The silicon detectors were read out by FADC boards feature network-based data
readout interface. To maximize the data throughput, each of the four FADC
boards was read out through separate network adapter.
The CAEN digitisers were used to read out
the germanium detector (timing and energy, slow signals) or scintillator
detectors (fast signals). For redundancy, all beam monitors ($\mu$SC, $\mu$SCA
and $\mu$PC) were also read out by a CAEN time-to-digital converter (TDC)
model V767 which was kindly provided by the MuSun experiment.
The Data Acquisition System (DAQ) of the AlCap experiment, so-called AlCapDAQ,
provided the readout of front-end electronics, event assembling, data logging,
hardware monitoring and control, and the run database of the experiment
(Figure~\ref{fig:alcapdaq_pcs}). It was based on MIDAS framework~\footnote{
MIDAS is a general purpose DAQ software system developed at PSI and TRIUMF:\\
\url{http://midas.triumf.ca}} and consisted of two circuits, {\em i})
a detector circuit for synchronous data readout from the front-end electronics
instrumenting detectors, and {\em ii}) a slow control circuit for asynchronous
periodic hardware monitoring (vacuum, liquid nitrogen
filling). The detector circuit consisted of three computers, two front-end
computers and one computer serving both as a front-end and as a back-end
processor. The slow circuit consisted of one computer. All computers were
running Linux operating system and connected into a private subnetwork.
%\hl{TODO: storage and shift monitor}
\begin{figure}[htb]
\centering
\includegraphics[width=0.95\textwidth]{figs/alcapdaq_pcs}
\caption{AlCapDAQ in the Run 2013. The {\ttfamily fe6} front-end is
a VME single board computer belongs to the MuSun group, reads out the
upstream detectors.}
\label{fig:alcapdaq_pcs}
\end{figure}
The data were collected as dead-time-free time segments of 110~ms, called
``block'', followed by about 10-ms-long time intervals used to complete data
readout and synchronize the DAQ. Such data collection approach was chosen to
maximize the data readout efficiency. During each 110-ms-long period, signals
from each detector were digitized independently by threshold crossing. The data
segment of each detector data were first written into on-board memories of
front-end electronics and either read out in a loop (CAEN TDCs and CAEN
digitizers) or streamed (FADCs) into the computer memories. The thresholds were
adjusted as low as possible and individually for each detector. The time
correlation between detectors would be established in the analysis stage.

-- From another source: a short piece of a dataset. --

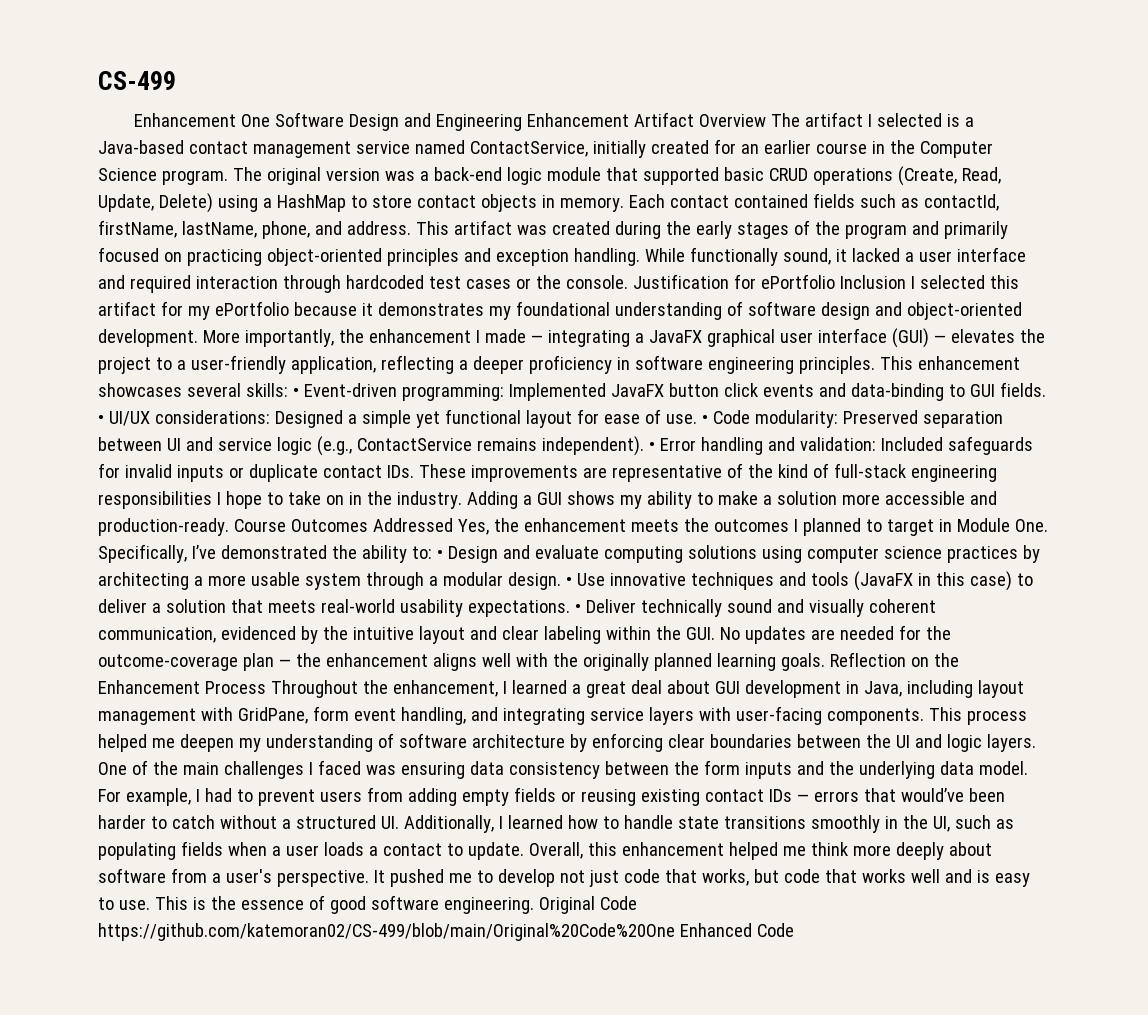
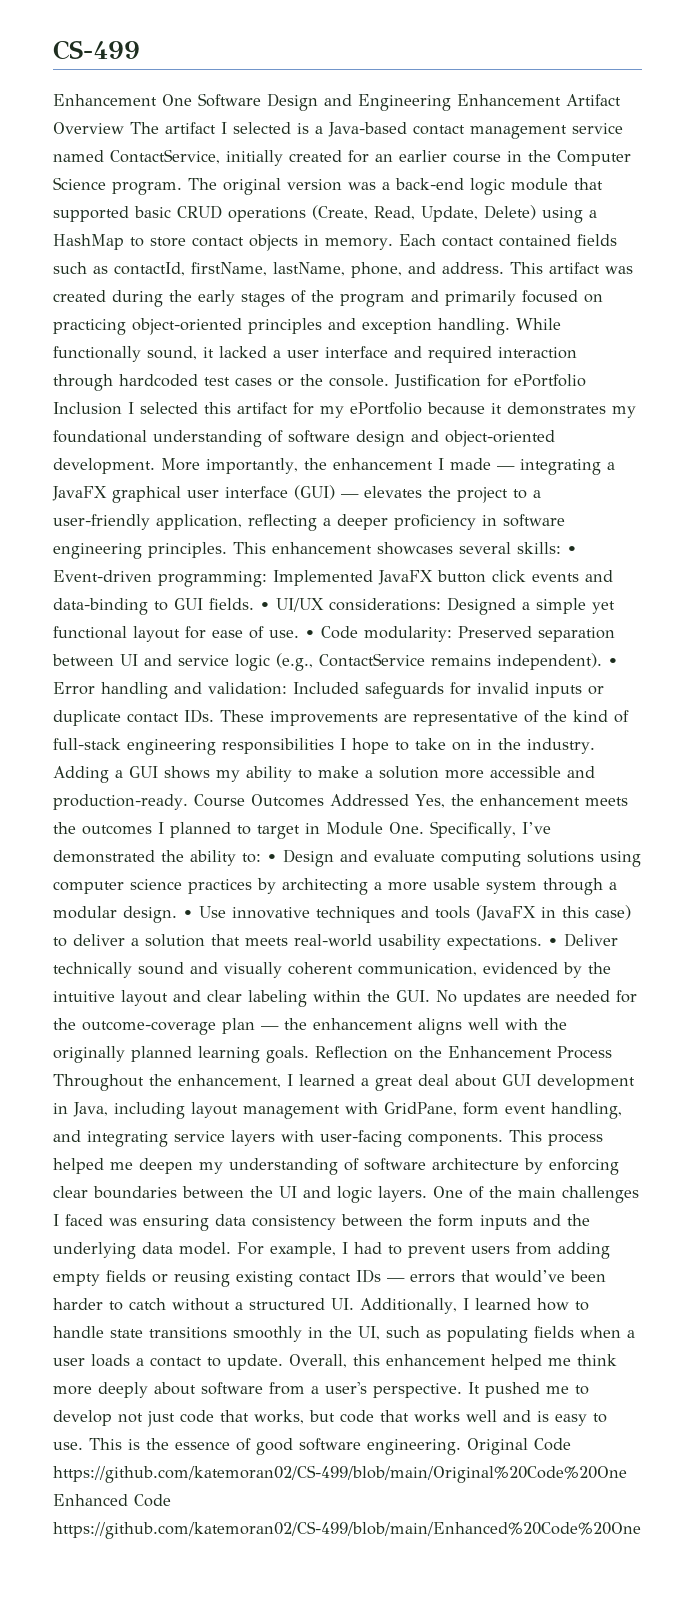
- Original Code https://github.com/katemoran02/CS-499/blob/main/Original%20Code%20One Enhanced Code
+ Original Code https://github.com/katemoran02/CS-499/blob/main/Original%20Code%20One Enhanced Code https://github.com/katemoran02/CS-499/blob/main/Enhanced%20Code%20One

At the beginning of each block, the time counter in each digitiser is reset to
ensure time alignment across all modules. The period of 110~ms was chosen to be:
{\em i} long enough compares to the time scale of several \micro\second\ of the
physics of interest, {\em ii} short enough so that there is no timer rollover
on any digitiser (a FADC runs at its maximum speed of 170~\mega\hertz\ could
handle up to about 1.5 \second\ with its 28-bit time counter).
To ease the task of handling data, the data collecting period was divided into
short runs, each run stopped when the logger had recorded 2 GB of data.
The data size effectively made each run last for about 5 minutes. The DAQ
automatically starts a new run with the same parameters after about 6 seconds.
The short period of each run also allows the detection, and helps to reduce the
influence of effects such as electronics drifting, temperature fluctuation.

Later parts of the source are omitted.